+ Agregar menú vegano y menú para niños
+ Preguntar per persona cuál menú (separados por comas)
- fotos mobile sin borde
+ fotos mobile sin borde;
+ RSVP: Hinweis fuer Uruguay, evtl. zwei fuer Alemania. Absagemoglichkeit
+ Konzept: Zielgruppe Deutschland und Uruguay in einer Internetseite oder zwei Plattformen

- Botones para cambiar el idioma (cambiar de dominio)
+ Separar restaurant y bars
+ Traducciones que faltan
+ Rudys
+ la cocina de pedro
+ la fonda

========================================================================

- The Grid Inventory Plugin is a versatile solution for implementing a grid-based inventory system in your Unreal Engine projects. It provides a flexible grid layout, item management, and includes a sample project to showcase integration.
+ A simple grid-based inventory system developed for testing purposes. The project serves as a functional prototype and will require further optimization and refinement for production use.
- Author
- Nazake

========================================================================

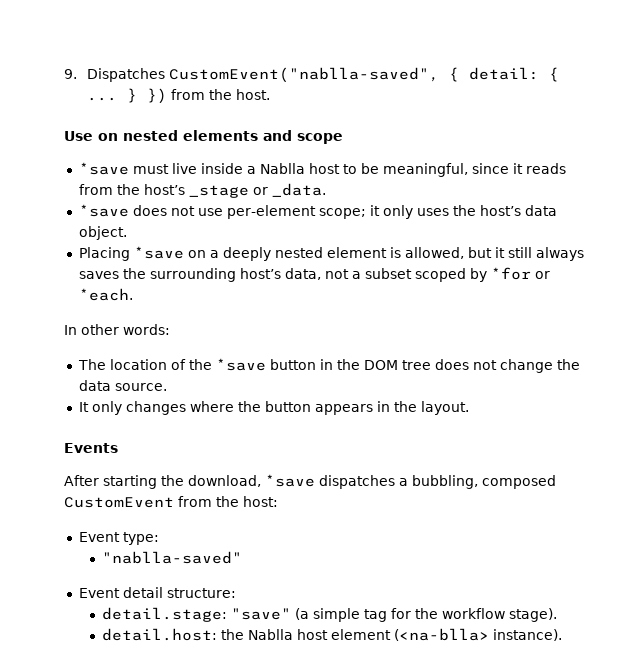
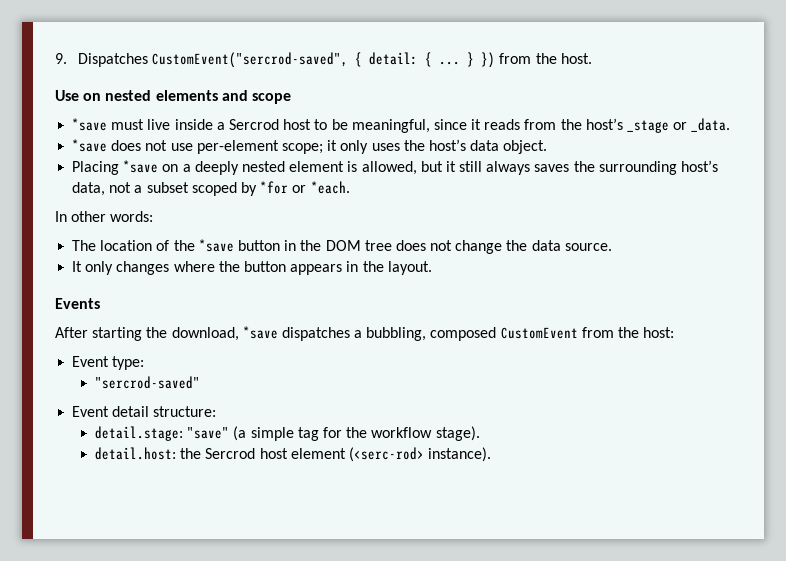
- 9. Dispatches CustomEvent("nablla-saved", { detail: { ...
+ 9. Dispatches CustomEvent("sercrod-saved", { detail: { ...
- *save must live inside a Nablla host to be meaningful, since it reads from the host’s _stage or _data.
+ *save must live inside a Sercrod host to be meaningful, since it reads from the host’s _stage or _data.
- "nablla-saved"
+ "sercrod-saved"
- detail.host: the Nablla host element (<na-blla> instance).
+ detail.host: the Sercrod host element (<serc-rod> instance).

========================================================================

→ **TRY IT**
The response must consist solely of the number of lines in the listing above that contain "CustomEvent".

→ **SOLUTION**
2